# Problem statement
The response should be an exact copy of the records, with the pictures removed.

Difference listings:
━━━━━━━━━━━━━━━━━━━━
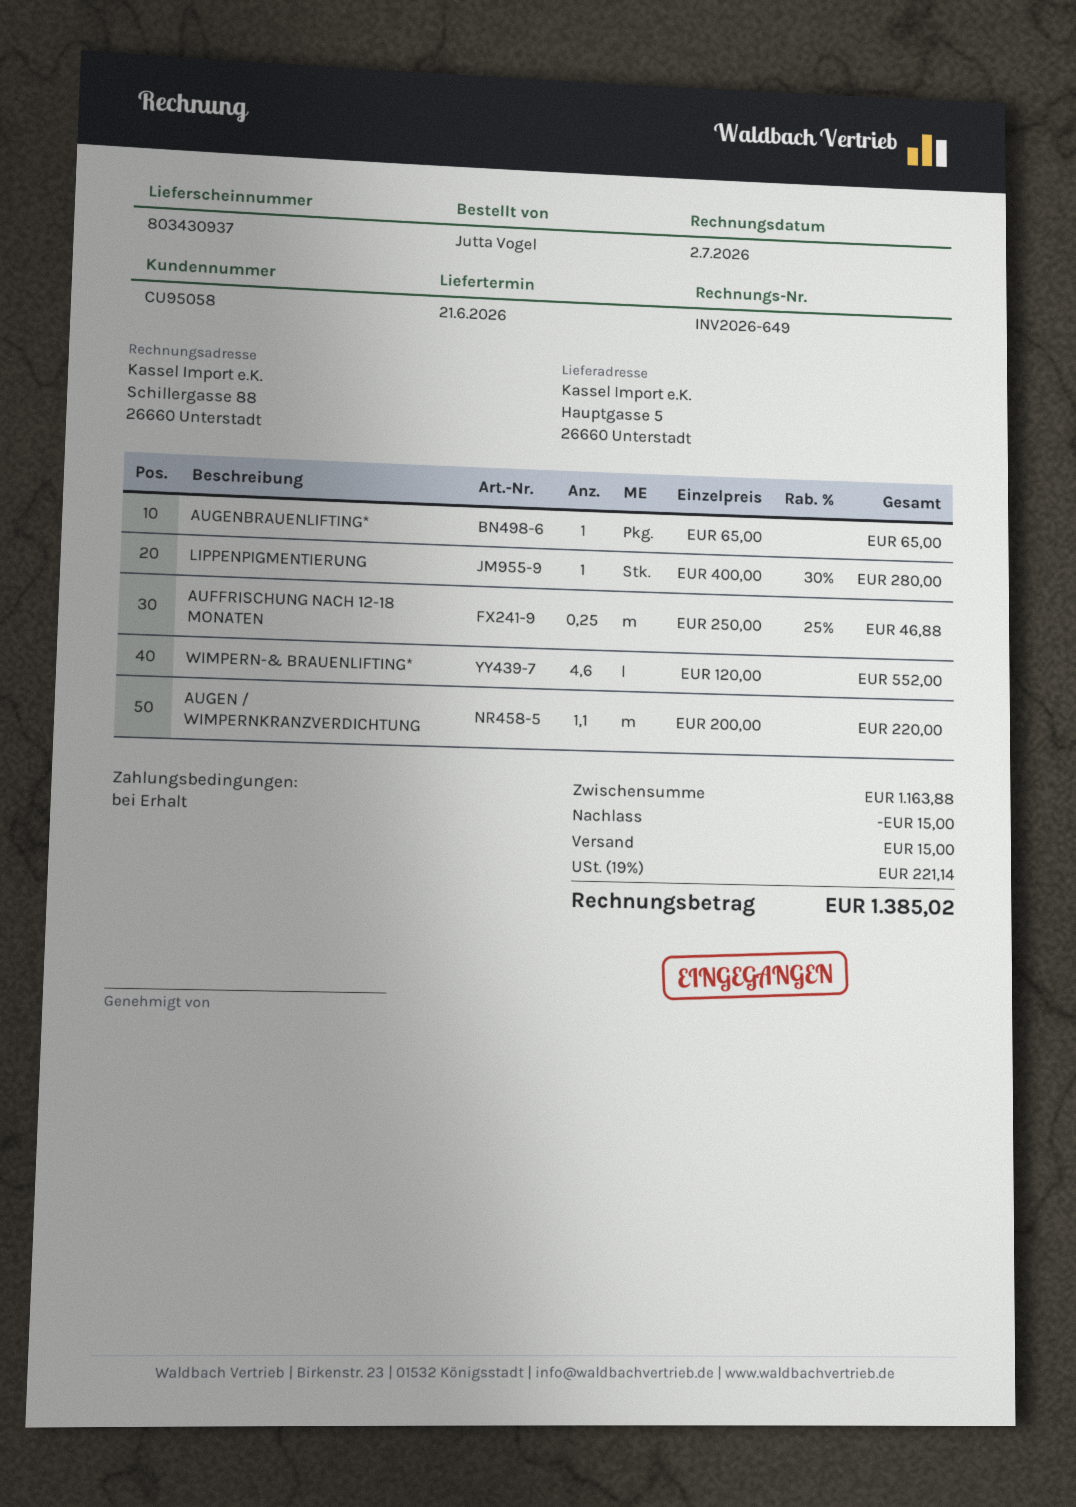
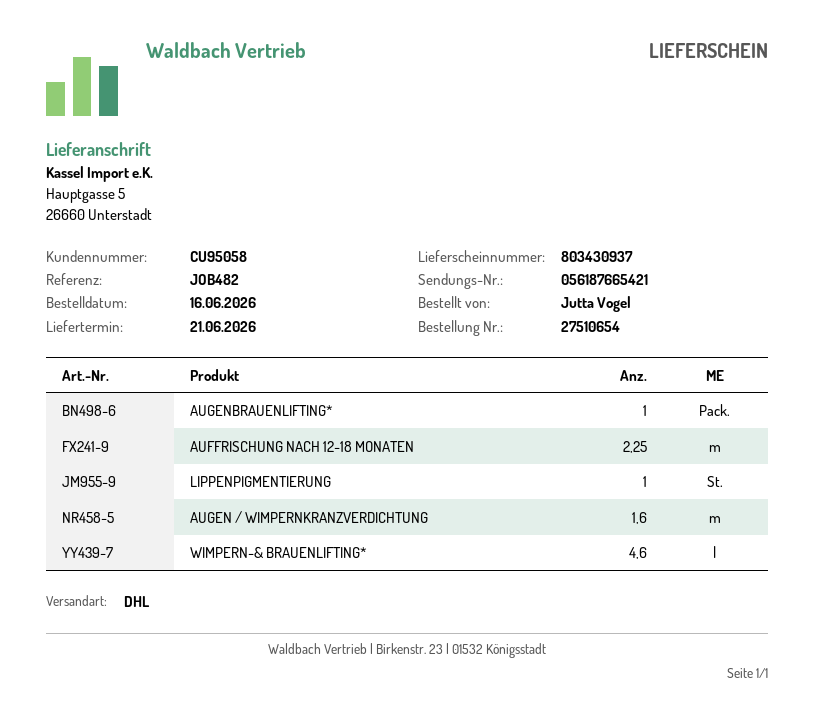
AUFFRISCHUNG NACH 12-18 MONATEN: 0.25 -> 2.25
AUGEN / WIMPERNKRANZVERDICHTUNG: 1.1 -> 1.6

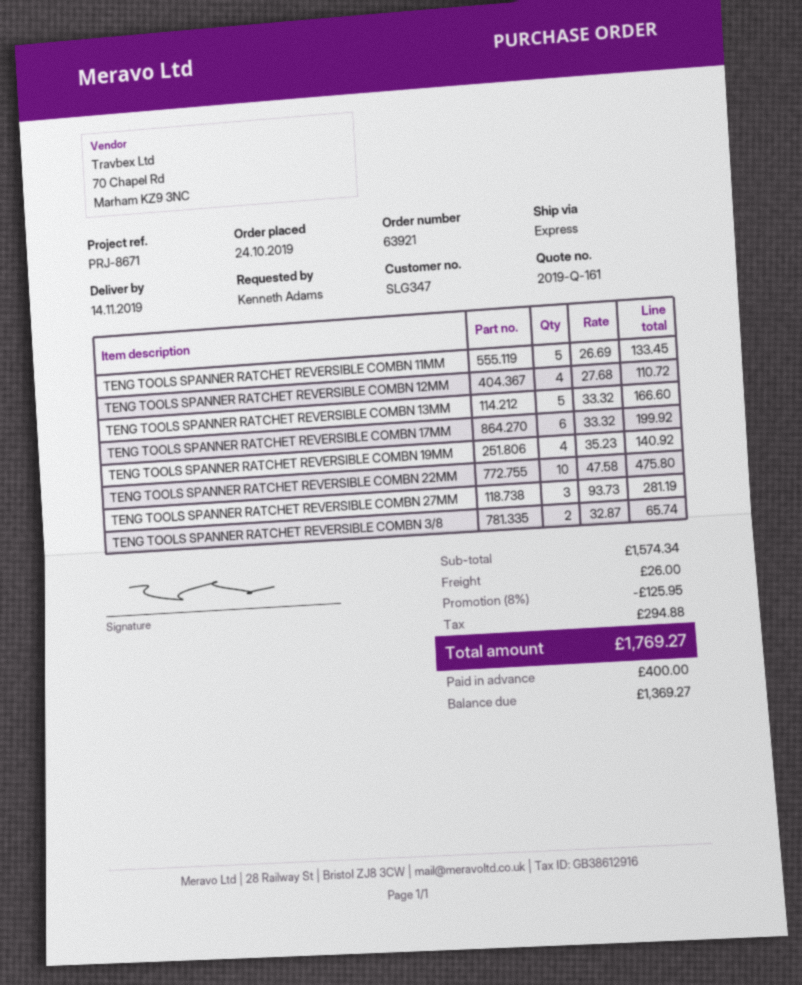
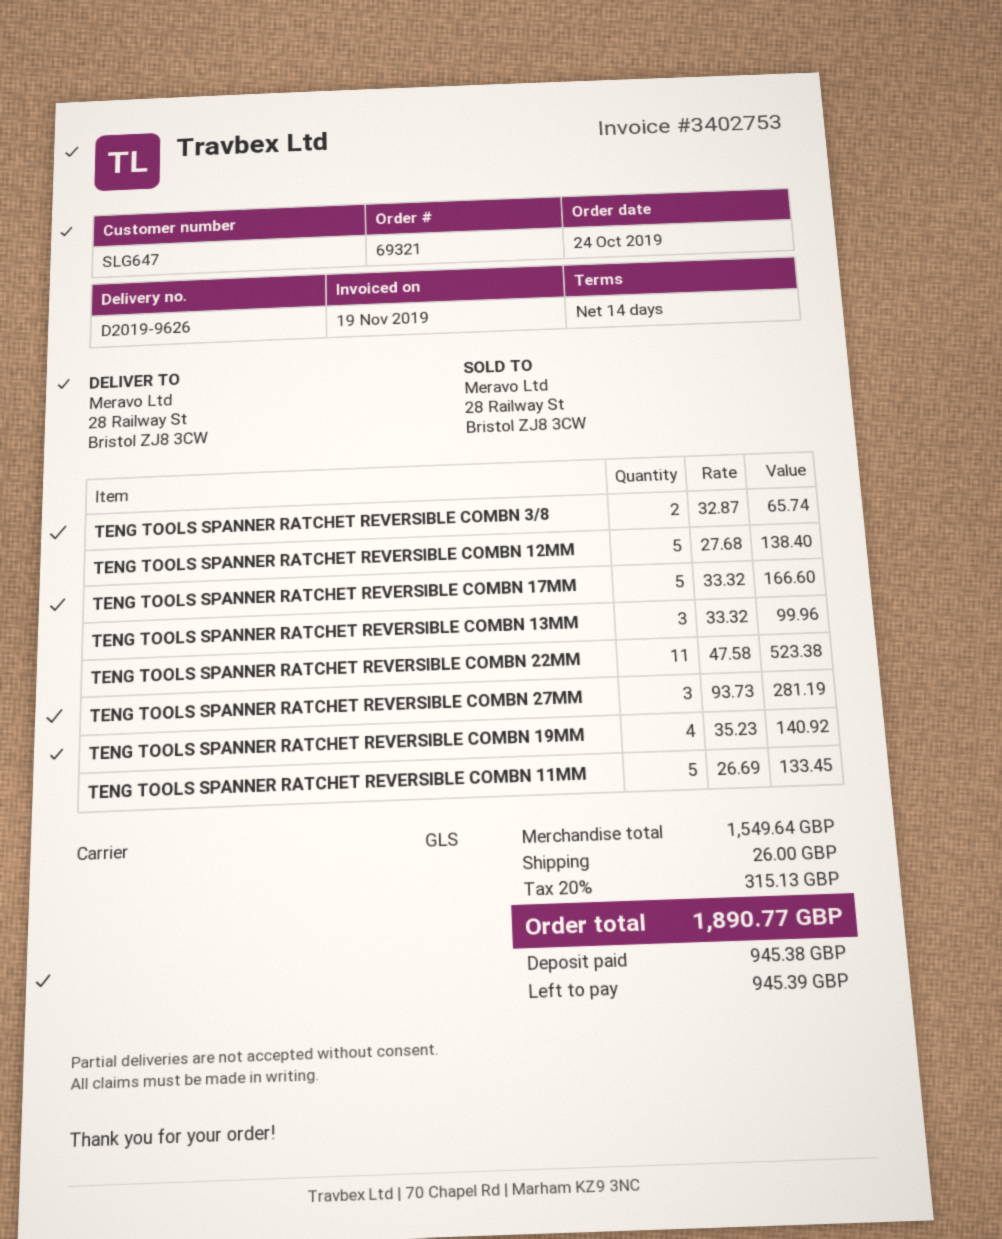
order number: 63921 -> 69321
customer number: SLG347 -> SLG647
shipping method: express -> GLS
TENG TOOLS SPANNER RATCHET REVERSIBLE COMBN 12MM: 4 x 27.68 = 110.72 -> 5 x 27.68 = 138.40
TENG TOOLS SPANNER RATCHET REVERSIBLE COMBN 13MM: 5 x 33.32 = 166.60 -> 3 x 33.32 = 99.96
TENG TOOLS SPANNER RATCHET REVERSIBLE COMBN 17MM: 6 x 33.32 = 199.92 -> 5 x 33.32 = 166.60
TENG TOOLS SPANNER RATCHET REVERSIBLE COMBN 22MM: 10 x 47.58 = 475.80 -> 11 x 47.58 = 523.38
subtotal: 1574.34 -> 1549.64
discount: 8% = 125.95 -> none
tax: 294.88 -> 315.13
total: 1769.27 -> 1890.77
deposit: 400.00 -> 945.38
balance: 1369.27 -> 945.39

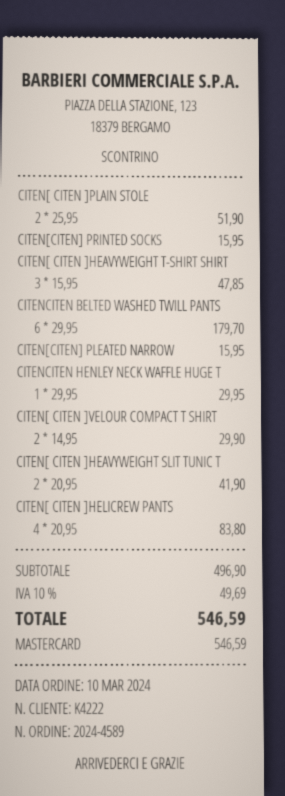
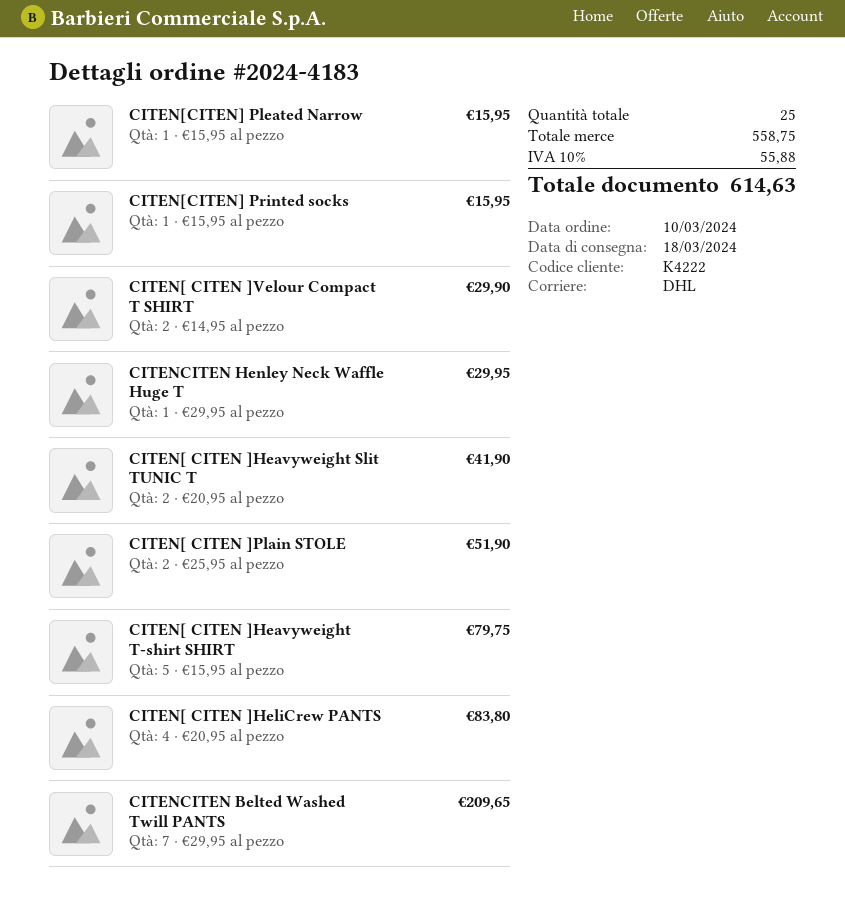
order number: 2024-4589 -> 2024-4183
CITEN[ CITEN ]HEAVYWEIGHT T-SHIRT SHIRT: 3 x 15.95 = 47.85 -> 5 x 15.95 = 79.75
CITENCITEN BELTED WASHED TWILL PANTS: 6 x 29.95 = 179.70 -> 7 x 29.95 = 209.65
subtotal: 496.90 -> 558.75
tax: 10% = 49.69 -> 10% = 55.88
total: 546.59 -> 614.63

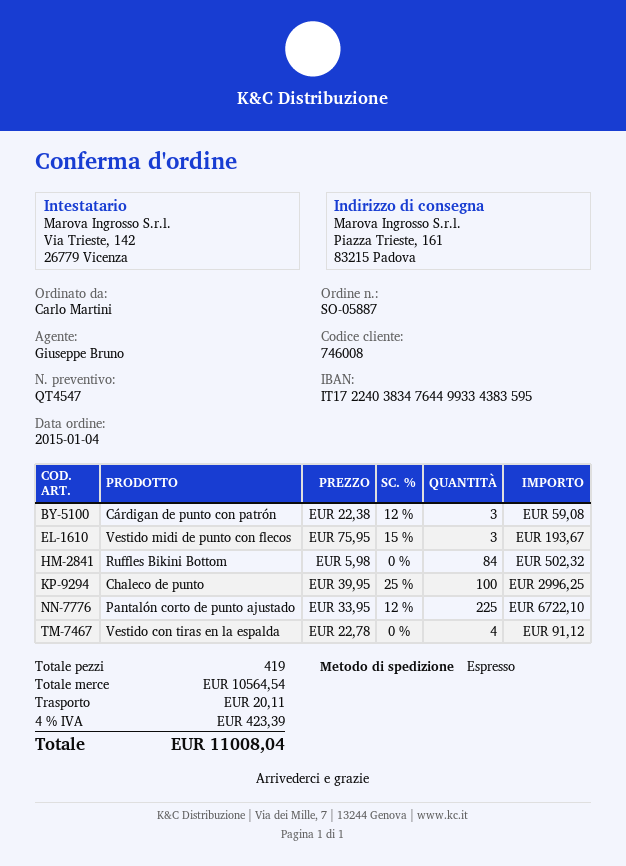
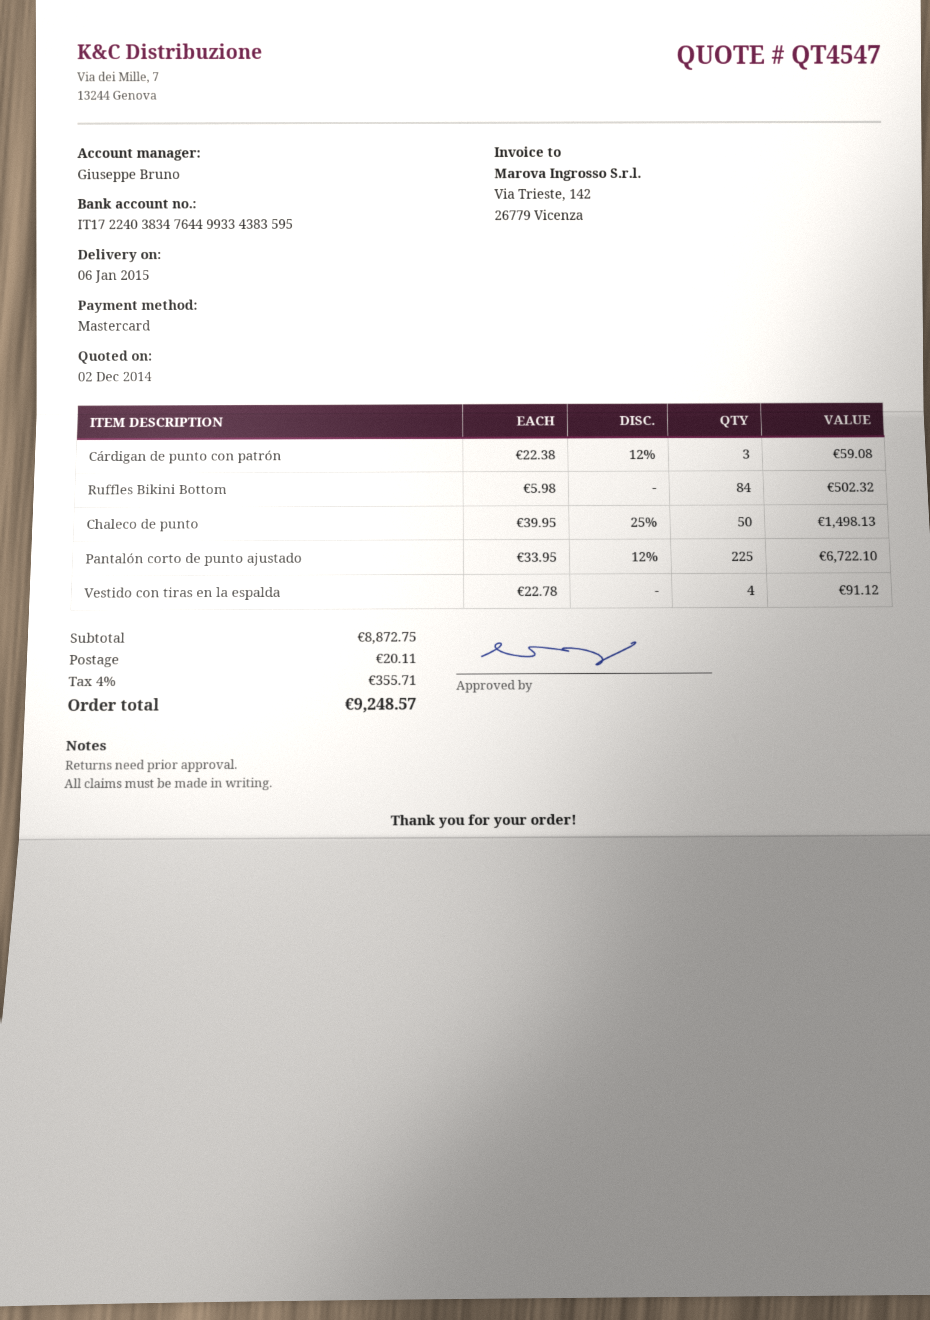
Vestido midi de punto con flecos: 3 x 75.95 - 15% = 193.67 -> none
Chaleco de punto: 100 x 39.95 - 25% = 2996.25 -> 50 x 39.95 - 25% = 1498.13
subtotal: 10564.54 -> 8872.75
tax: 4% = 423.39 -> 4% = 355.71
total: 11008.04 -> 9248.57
━━━━━━━━━━━━━━━━━━━━
# Solution to this problem
AUFFRISCHUNG NACH 12-18 MONATEN: 0.25 -> 2.25
AUGEN / WIMPERNKRANZVERDICHTUNG: 1.1 -> 1.6

order number: 63921 -> 69321
customer number: SLG347 -> SLG647
shipping method: express -> GLS
TENG TOOLS SPANNER RATCHET REVERSIBLE COMBN 12MM: 4 x 27.68 = 110.72 -> 5 x 27.68 = 138.40
TENG TOOLS SPANNER RATCHET REVERSIBLE COMBN 13MM: 5 x 33.32 = 166.60 -> 3 x 33.32 = 99.96
TENG TOOLS SPANNER RATCHET REVERSIBLE COMBN 17MM: 6 x 33.32 = 199.92 -> 5 x 33.32 = 166.60
TENG TOOLS SPANNER RATCHET REVERSIBLE COMBN 22MM: 10 x 47.58 = 475.80 -> 11 x 47.58 = 523.38
subtotal: 1574.34 -> 1549.64
discount: 8% = 125.95 -> none
tax: 294.88 -> 315.13
total: 1769.27 -> 1890.77
deposit: 400.00 -> 945.38
balance: 1369.27 -> 945.39

order number: 2024-4589 -> 2024-4183
CITEN[ CITEN ]HEAVYWEIGHT T-SHIRT SHIRT: 3 x 15.95 = 47.85 -> 5 x 15.95 = 79.75
CITENCITEN BELTED WASHED TWILL PANTS: 6 x 29.95 = 179.70 -> 7 x 29.95 = 209.65
subtotal: 496.90 -> 558.75
tax: 10% = 49.69 -> 10% = 55.88
total: 546.59 -> 614.63

Vestido midi de punto con flecos: 3 x 75.95 - 15% = 193.67 -> none
Chaleco de punto: 100 x 39.95 - 25% = 2996.25 -> 50 x 39.95 - 25% = 1498.13
subtotal: 10564.54 -> 8872.75
tax: 4% = 423.39 -> 4% = 355.71
total: 11008.04 -> 9248.57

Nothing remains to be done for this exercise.